Car, à ce jour, les plus grandes promesses du Gouvernement sont restées lettre morte. Les 3000 gourdes promises à 1.5 million de familles, le support financier aux enseignants des écoles privées, le support promis aux ouvriers de la sous-traitance, la distribution de millions de masques, l'achat de 18 millions dollars d’intrants destinés aux hôpitaux et autres promesses ne sont pas encore concrétisées.

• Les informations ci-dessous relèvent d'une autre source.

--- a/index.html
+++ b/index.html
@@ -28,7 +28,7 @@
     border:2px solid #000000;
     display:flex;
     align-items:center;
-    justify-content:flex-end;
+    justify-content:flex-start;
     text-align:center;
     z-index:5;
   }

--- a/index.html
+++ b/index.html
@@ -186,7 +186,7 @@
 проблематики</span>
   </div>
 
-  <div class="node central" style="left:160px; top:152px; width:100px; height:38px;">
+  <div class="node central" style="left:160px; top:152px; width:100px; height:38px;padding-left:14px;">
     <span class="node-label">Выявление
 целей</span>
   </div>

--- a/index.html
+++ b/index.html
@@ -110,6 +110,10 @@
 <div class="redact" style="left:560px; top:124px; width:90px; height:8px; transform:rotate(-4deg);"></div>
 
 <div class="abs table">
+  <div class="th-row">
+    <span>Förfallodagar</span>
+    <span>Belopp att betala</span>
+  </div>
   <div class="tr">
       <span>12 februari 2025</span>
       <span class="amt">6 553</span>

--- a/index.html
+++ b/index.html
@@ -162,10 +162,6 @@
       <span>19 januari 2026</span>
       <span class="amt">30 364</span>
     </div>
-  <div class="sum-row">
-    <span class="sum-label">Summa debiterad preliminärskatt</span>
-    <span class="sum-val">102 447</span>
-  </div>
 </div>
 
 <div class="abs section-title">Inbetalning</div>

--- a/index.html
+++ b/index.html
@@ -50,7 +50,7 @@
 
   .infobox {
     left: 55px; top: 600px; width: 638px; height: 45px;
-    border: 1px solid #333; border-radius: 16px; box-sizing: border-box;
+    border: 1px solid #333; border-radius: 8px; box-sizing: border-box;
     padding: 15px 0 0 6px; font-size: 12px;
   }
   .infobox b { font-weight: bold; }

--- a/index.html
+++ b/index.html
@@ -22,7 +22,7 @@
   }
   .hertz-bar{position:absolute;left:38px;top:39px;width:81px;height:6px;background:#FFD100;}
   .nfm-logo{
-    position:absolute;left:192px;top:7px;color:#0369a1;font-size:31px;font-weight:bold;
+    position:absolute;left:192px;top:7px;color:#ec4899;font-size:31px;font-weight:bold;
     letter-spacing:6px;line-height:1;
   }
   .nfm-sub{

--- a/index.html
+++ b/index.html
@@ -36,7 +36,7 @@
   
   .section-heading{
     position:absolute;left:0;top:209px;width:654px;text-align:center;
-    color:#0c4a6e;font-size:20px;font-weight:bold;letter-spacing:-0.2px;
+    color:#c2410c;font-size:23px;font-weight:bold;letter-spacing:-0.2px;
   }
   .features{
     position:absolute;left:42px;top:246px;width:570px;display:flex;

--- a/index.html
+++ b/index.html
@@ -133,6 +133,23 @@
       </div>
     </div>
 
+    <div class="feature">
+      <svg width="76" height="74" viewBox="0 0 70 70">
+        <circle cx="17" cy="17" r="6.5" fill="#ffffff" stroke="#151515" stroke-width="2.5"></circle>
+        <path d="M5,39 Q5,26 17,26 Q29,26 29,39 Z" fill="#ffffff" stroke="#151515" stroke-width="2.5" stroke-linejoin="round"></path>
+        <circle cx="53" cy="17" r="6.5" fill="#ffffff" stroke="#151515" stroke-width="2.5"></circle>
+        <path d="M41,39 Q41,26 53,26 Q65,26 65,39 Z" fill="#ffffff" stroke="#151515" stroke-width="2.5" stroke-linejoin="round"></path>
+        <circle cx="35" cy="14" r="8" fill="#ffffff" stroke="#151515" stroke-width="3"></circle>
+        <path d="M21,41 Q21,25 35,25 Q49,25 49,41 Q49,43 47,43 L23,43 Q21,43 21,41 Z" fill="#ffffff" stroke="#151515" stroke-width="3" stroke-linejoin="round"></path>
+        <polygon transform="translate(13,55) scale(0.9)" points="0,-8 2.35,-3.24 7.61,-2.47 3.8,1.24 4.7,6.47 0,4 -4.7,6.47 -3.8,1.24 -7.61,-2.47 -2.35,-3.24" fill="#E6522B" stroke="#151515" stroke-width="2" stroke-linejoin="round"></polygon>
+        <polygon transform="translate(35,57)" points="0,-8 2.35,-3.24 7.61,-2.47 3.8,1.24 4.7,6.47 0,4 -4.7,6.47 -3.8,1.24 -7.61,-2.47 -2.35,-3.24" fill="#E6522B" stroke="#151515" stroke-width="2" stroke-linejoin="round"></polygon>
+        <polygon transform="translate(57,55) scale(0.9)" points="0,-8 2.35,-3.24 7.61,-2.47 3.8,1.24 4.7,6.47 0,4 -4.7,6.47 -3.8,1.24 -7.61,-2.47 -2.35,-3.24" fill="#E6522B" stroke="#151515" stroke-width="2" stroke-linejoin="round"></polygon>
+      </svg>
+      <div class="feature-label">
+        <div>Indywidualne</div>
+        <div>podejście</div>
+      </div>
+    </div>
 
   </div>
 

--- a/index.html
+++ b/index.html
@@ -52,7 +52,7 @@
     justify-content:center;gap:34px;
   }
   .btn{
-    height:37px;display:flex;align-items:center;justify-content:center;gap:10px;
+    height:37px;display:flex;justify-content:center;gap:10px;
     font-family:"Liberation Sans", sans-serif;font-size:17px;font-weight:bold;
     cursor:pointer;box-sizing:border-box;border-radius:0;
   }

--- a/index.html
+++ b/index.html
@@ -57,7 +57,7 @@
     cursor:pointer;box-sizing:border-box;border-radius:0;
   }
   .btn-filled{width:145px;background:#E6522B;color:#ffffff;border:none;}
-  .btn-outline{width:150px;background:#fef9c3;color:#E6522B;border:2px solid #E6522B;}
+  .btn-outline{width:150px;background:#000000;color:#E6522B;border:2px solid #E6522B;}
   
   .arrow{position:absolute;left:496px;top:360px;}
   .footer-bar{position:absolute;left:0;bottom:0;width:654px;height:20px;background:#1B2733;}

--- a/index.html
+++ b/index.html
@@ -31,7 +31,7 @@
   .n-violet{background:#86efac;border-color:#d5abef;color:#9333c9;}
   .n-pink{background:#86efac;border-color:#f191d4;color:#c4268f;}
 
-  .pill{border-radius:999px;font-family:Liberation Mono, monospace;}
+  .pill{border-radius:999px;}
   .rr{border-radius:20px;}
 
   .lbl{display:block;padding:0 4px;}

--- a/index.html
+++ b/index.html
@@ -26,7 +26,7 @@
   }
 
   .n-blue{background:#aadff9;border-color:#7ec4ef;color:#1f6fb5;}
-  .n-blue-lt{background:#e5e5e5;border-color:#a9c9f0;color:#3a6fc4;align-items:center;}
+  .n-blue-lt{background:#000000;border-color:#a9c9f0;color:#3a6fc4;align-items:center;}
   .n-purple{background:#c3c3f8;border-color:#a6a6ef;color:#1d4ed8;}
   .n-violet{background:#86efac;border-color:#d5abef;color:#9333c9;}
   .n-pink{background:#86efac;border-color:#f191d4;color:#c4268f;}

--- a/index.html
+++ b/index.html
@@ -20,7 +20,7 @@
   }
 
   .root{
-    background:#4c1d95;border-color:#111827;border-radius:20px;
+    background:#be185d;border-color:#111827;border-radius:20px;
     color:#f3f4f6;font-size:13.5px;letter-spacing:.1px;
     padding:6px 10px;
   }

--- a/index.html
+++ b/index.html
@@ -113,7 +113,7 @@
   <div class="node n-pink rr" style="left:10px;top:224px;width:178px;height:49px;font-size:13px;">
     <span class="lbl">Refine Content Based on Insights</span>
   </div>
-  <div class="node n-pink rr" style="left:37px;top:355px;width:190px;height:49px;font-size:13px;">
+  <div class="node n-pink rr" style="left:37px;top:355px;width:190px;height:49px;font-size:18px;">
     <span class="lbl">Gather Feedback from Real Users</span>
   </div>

Pourtant, les promesses d'aide de l'international commencent à être matérialisées. Les 50 millions de la BID, les 111,6 millions du FMI, les 16 millions de la USAID sont déjà disponibles sans compter les promesses de la Banque mondiale (20 millions) et autres organismes (Unicef, 10.2 millions).

De nos jours, plus que jamais, le Gouvernement doit se montrer transparent dans sa gestion pour espérer remonter la pente de la confiance. Les perspectives d'avenir ne sont pas clémentes.À côté du Covid-19, les perspectives sont aussi alarmantes sur la crise alimentaire (famine) qui nous guette. En ce sens, les prévisions, pour les alarmistes, de la Commission intersectorielle de gestion du Covid-19 et de la Cellule scientifique doivent interpeller au premier chef les autorités sur la nécessité de bien gérer chaque centime collecté au nom du peuple haïtien en vue de l'aider à traverser cette passe difficile de son existence.

Le temps n'est donc plus aux promesses farfelues, mais à la rationalité et la conscience de la responsabilité publique.